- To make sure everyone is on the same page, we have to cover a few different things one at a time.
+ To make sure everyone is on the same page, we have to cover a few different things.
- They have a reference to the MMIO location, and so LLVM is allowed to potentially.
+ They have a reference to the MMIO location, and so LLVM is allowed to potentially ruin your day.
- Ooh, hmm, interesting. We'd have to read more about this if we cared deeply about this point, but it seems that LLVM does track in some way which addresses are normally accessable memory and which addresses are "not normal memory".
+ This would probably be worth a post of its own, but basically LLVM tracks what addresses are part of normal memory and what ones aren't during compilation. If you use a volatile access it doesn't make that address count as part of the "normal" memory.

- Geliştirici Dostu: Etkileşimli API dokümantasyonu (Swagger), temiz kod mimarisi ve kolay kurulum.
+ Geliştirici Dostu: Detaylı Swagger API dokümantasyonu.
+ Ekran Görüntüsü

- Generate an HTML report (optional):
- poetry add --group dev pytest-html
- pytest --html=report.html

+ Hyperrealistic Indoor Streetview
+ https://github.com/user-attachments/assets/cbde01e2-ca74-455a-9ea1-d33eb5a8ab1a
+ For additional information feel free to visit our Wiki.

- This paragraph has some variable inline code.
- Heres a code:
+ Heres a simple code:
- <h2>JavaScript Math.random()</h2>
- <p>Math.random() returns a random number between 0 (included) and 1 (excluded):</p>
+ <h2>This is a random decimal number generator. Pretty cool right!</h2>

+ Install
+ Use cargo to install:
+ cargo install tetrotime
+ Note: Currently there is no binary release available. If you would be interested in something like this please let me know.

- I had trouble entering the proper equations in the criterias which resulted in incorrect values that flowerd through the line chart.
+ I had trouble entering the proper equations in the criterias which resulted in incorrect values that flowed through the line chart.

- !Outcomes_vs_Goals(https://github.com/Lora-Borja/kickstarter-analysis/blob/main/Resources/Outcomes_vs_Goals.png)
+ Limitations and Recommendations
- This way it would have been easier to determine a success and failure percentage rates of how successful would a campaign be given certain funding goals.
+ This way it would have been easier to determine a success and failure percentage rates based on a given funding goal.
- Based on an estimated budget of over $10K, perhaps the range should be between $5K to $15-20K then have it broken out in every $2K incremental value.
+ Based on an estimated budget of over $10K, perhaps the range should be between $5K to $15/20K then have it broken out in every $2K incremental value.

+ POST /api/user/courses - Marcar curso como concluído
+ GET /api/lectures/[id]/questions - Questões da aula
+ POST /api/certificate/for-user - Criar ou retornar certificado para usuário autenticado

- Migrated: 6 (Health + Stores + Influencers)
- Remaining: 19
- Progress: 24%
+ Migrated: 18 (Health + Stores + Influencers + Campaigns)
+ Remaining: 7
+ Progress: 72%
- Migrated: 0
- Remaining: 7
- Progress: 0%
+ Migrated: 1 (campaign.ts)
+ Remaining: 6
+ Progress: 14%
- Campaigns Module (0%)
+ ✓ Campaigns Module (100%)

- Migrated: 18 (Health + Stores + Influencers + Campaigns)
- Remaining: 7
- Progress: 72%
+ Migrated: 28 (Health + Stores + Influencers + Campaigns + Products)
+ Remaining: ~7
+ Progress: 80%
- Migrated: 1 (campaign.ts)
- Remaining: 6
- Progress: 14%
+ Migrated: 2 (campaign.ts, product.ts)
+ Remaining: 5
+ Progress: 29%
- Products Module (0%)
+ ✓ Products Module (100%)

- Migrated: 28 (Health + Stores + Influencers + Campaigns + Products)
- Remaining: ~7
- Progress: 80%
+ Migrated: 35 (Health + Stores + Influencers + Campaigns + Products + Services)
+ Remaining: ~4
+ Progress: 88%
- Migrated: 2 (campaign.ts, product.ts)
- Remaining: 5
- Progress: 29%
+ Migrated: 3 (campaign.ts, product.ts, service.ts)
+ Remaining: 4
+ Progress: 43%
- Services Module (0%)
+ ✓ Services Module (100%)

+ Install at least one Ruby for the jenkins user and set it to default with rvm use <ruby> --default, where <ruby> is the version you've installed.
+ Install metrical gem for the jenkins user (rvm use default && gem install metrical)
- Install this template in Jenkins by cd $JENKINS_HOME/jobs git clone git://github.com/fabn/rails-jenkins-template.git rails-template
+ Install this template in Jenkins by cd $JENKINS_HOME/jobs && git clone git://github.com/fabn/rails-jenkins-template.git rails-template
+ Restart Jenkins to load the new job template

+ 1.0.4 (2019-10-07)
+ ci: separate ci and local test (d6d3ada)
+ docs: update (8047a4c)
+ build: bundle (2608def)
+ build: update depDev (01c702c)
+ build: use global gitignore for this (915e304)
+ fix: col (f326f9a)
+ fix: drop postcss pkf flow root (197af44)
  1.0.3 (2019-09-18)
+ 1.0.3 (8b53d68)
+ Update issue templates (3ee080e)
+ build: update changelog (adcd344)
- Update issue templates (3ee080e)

• • • • •

• About this exercise
Copy out the data above, word for word.

• Your solution
- To make sure everyone is on the same page, we have to cover a few different things one at a time.
+ To make sure everyone is on the same page, we have to cover a few different things.
- They have a reference to the MMIO location, and so LLVM is allowed to potentially.
+ They have a reference to the MMIO location, and so LLVM is allowed to potentially ruin your day.
- Ooh, hmm, interesting. We'd have to read more about this if we cared deeply about this point, but it seems that LLVM does track in some way which addresses are normally accessable memory and which addresses are "not normal memory".
+ This would probably be worth a post of its own, but basically LLVM tracks what addresses are part of normal memory and what ones aren't during compilation. If you use a volatile access it doesn't make that address count as part of the "normal" memory.

- Geliştirici Dostu: Etkileşimli API dokümantasyonu (Swagger), temiz kod mimarisi ve kolay kurulum.
+ Geliştirici Dostu: Detaylı Swagger API dokümantasyonu.
+ Ekran Görüntüsü

- Generate an HTML report (optional):
- poetry add --group dev pytest-html
- pytest --html=report.html

+ Hyperrealistic Indoor Streetview
+ https://github.com/user-attachments/assets/cbde01e2-ca74-455a-9ea1-d33eb5a8ab1a
+ For additional information feel free to visit our Wiki.

- This paragraph has some variable inline code.
- Heres a code:
+ Heres a simple code:
- <h2>JavaScript Math.random()</h2>
- <p>Math.random() returns a random number between 0 (included) and 1 (excluded):</p>
+ <h2>This is a random decimal number generator. Pretty cool right!</h2>

+ Install
+ Use cargo to install:
+ cargo install tetrotime
+ Note: Currently there is no binary release available. If you would be interested in something like this please let me know.

- I had trouble entering the proper equations in the criterias which resulted in incorrect values that flowerd through the line chart.
+ I had trouble entering the proper equations in the criterias which resulted in incorrect values that flowed through the line chart.

- !Outcomes_vs_Goals(https://github.com/Lora-Borja/kickstarter-analysis/blob/main/Resources/Outcomes_vs_Goals.png)
+ Limitations and Recommendations
- This way it would have been easier to determine a success and failure percentage rates of how successful would a campaign be given certain funding goals.
+ This way it would have been easier to determine a success and failure percentage rates based on a given funding goal.
- Based on an estimated budget of over $10K, perhaps the range should be between $5K to $15-20K then have it broken out in every $2K incremental value.
+ Based on an estimated budget of over $10K, perhaps the range should be between $5K to $15/20K then have it broken out in every $2K incremental value.

+ POST /api/user/courses - Marcar curso como concluído
+ GET /api/lectures/[id]/questions - Questões da aula
+ POST /api/certificate/for-user - Criar ou retornar certificado para usuário autenticado

- Migrated: 6 (Health + Stores + Influencers)
- Remaining: 19
- Progress: 24%
+ Migrated: 18 (Health + Stores + Influencers + Campaigns)
+ Remaining: 7
+ Progress: 72%
- Migrated: 0
- Remaining: 7
- Progress: 0%
+ Migrated: 1 (campaign.ts)
+ Remaining: 6
+ Progress: 14%
- Campaigns Module (0%)
+ ✓ Campaigns Module (100%)

- Migrated: 18 (Health + Stores + Influencers + Campaigns)
- Remaining: 7
- Progress: 72%
+ Migrated: 28 (Health + Stores + Influencers + Campaigns + Products)
+ Remaining: ~7
+ Progress: 80%
- Migrated: 1 (campaign.ts)
- Remaining: 6
- Progress: 14%
+ Migrated: 2 (campaign.ts, product.ts)
+ Remaining: 5
+ Progress: 29%
- Products Module (0%)
+ ✓ Products Module (100%)

- Migrated: 28 (Health + Stores + Influencers + Campaigns + Products)
- Remaining: ~7
- Progress: 80%
+ Migrated: 35 (Health + Stores + Influencers + Campaigns + Products + Services)
+ Remaining: ~4
+ Progress: 88%
- Migrated: 2 (campaign.ts, product.ts)
- Remaining: 5
- Progress: 29%
+ Migrated: 3 (campaign.ts, product.ts, service.ts)
+ Remaining: 4
+ Progress: 43%
- Services Module (0%)
+ ✓ Services Module (100%)

+ Install at least one Ruby for the jenkins user and set it to default with rvm use <ruby> --default, where <ruby> is the version you've installed.
+ Install metrical gem for the jenkins user (rvm use default && gem install metrical)
- Install this template in Jenkins by cd $JENKINS_HOME/jobs git clone git://github.com/fabn/rails-jenkins-template.git rails-template
+ Install this template in Jenkins by cd $JENKINS_HOME/jobs && git clone git://github.com/fabn/rails-jenkins-template.git rails-template
+ Restart Jenkins to load the new job template

+ 1.0.4 (2019-10-07)
+ ci: separate ci and local test (d6d3ada)
+ docs: update (8047a4c)
+ build: bundle (2608def)
+ build: update depDev (01c702c)
+ build: use global gitignore for this (915e304)
+ fix: col (f326f9a)
+ fix: drop postcss pkf flow root (197af44)
  1.0.3 (2019-09-18)
+ 1.0.3 (8b53d68)
+ Update issue templates (3ee080e)
+ build: update changelog (adcd344)
- Update issue templates (3ee080e)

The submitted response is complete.